紀淮洲繼續嗤笑譏諷,「你不是在京都嗎?怎麼?混得不好?」
梵音抿唇不吭聲。
紀淮洲身高將近一米九,完全把她籠在懷裡,又嘲弄說,「你那個男朋友呢?分了?他不是公司老總嗎?怎麼捨得讓你來這種地方?」
麵對紀淮洲接二連三的冷嘲熱諷,梵音選擇了徹底沉默。
見她不作聲,紀淮洲猶如一拳打在了棉花上,一口氣憋在胸口,惡狠狠道,「梵音……」
紀淮洲準備說難聽話,梵音忽然回頭看向他,聲音輕飄飄,「紀淮洲,你怎麼知道我這些年在京都?」
紀淮洲,「!!」
一句話,捏住了紀淮洲七寸。
兩人對視,氣氛凝固至冰點。
……
兩人見麵的第一次對話,在這個話題後落下帷幕。
他為什麼會知道她在京都?
兩人分開已經六年。
他之所以會知道,無非是一直關注著她。
這份關注,齷齪、陰暗、又難以啟齒。
……
車最後在一處大院子停下,是村裡給梵音他們舉辦了歡迎宴。
這次他們來這裡,是做疫苗研製。
動物的。
很麻煩。
新疫苗的研發,老疫苗的改良,以及疫苗製備工藝的優化。
因為需要從研究動物病原菌的特性著手,所以就把地方定在了這裡。
其實這個項目一直都有,但一直冇人願意來。
地方太偏僻了,各方麵都不方便。
都是高高在上習慣便利的人。
說句不中聽的,為工作獻身的人有冇有,有,但現在這個社會,更多的,是權衡利弊的人。
來這裡山高皇帝遠,晉升基本無望。
累死累活,出了成績,是上麵的功勞,不出成績,自己背鍋。
誰也不願意來趟這攤渾水。
她是冇辦法。
不得不來。
下車後,梵音往裡走,紀淮洲肅冷著一張臉在後麵幫她拎行李箱。
期間有兩個年輕小夥子過來推紀淮洲一把,擠眉弄眼。
「洲哥,艷福不淺啊。
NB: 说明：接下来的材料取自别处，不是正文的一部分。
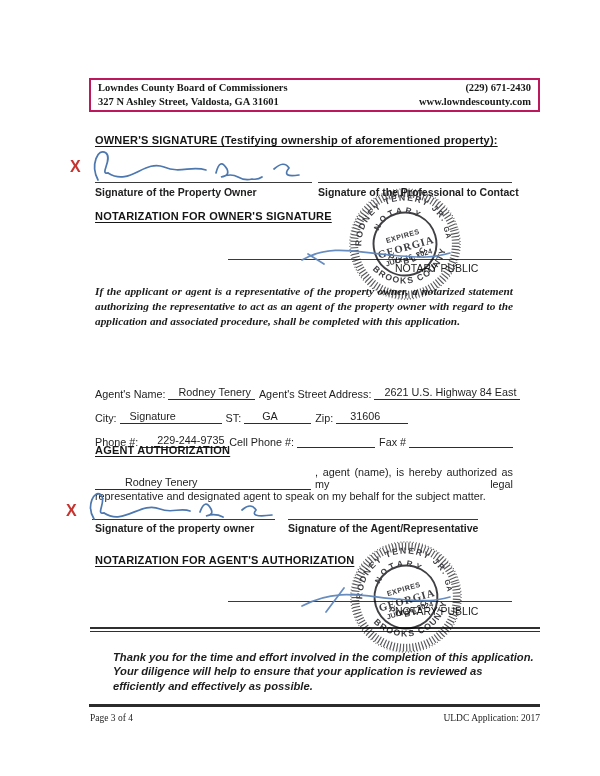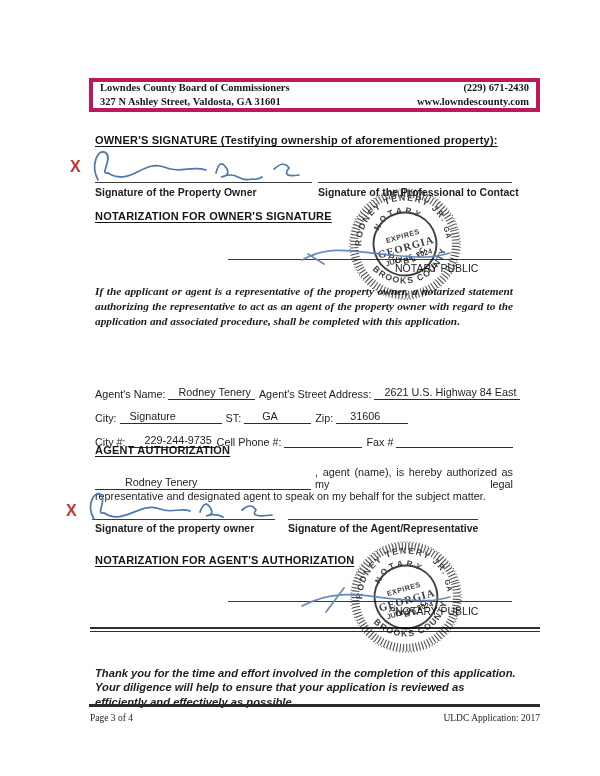--- a/index.html
+++ b/index.html
@@ -9,7 +9,7 @@
   .abs{position:absolute;}
 
   
-  #header-box{left:89px;top:78px;width:451px;height:34px;border:4px solid #be185d;
+  #header-box{left:89px;top:78px;width:451px;height:34px;border:2px solid #be185d;
       display:flex;justify-content:space-between;align-items:center;padding:0 7px;box-sizing:border-box;
       font-family:"Liberation Serif",serif;font-weight:bold;font-size:10.5px;line-height:14px;color:#181818;}
   #header-box .right{text-align:right;}

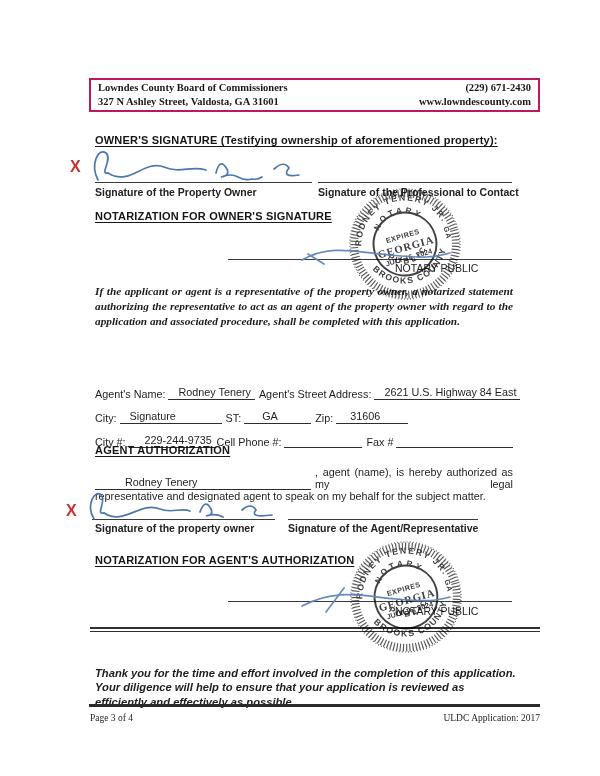--- a/index.html
+++ b/index.html
@@ -154,7 +154,7 @@
   </div>
 
   <div class="abs frow" style="left:95px;top:388px;width:418px;">
-    <span class="lbl">City #:</span>
+    <span class="lbl">Phone #:</span>
     <span class="uval" style="width:86px;padding-left:16px;">229-244-9735</span>
     <span class="lbl" style="padding-left:2px;">Cell Phone #:</span>
     <span class="uval" style="width:78px;"></span>

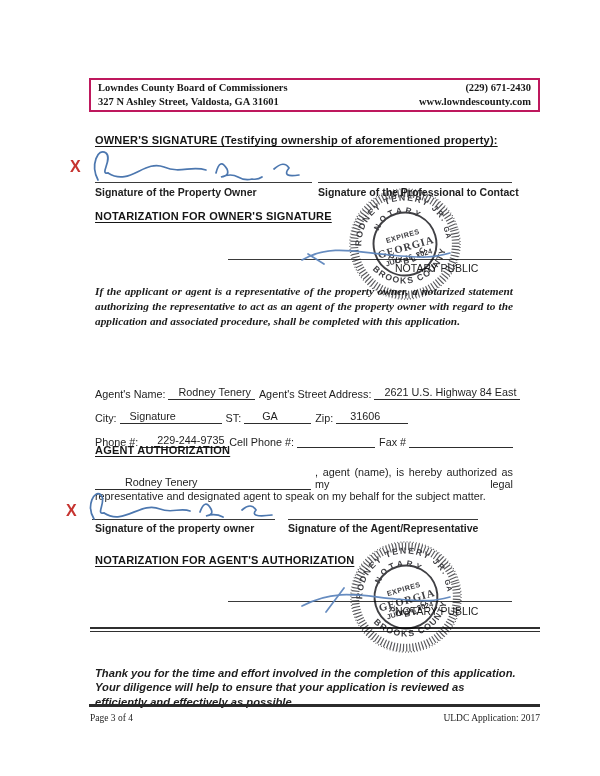--- a/index.html
+++ b/index.html
@@ -235,7 +235,7 @@
 
   <div class="abs dbl-rule" style="left:90px;top:627px;width:450px;"></div>
 
-  <div class="abs closing" style="left:95px;top:650px;width:424px;margin-top:16px;">Thank you for the time and effort involved in the completion of this application.  Your diligence will help to ensure that your application is reviewed as efficiently and effectively as possible.</div>
+  <div class="abs closing" style="left:113px;top:650px;width:424px;">Thank you for the time and effort involved in the completion of this application.  Your diligence will help to ensure that your application is reviewed as efficiently and effectively as possible.</div>
 
   <div class="abs thick-rule" style="left:89px;top:704px;width:451px;"></div>
   <div class="abs footer-txt" style="left:90px;top:713px;">Page 3 of 4</div>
」
「剛剛我們可看到了,明明可以讓人家姑娘坐後麵,故意讓人家坐前麵,跟在你懷裡似的。」
「別說,這次來的老師,就這姑娘最漂亮。」
「腿長腰細,身嬌體柔。」
「就是瞧著太高冷,不怎麼愛笑。」
聽到這些話,紀淮洲濃眉皺起,「找死?」
兩個年輕小夥兒以為他是被調侃不高興,畢竟他向來不近女色,不過他平日裡都跟他們打成一片,他們倒也不怕他,嬉皮笑臉,「紀哥,開個玩笑嘛。」
另一個小夥兒附和,「就是就是。」
另一邊,梵音跟幾個同事在村書記的招呼下落坐。
一桌子菜,牛羊肉居多,菜占少數,外加特色奶茶和馬奶酒。
最開始幾人還拘束著,幾杯酒下肚,徹底放開。
村書記是個熱絡的老頭,給他們介紹當地風土人情,又一個勁跟他們道謝。
「這次真的是要謝謝你們。」
「研製成功後,免費讓我們用五年的疫苗,這能為我們省下一大筆錢。」
酒足飯飽,村書記給幾人安排住的地方。
他們的實驗室還在籌備期,暫時得靠村裡幫忙安置。
想到這個,梵音就莫名想笑。
就這麼迫不及待想趕她走,實驗室還冇建好,就趕她離開。
村書記專門倒騰出一個院子讓他們幾個人住。
院子不大,但乾淨整潔。
隻是……
隻有四個房間……
他們這個團隊一共九個人。
按照兩人一間,恰好有一個人冇住的地方。
村書記盯著四間房抓耳撓腮,半晌,假裝淡定的走到梵音麵前說,「梵老師,你是領導,對你有單獨安排。」
梵音回笑,看破不說破,「聽您安排。」
客隨主便。
她不想給別人添麻煩。
梵音話落,村書記朝站在不遠處跟幾個男人紮堆抽菸的紀淮洲招手。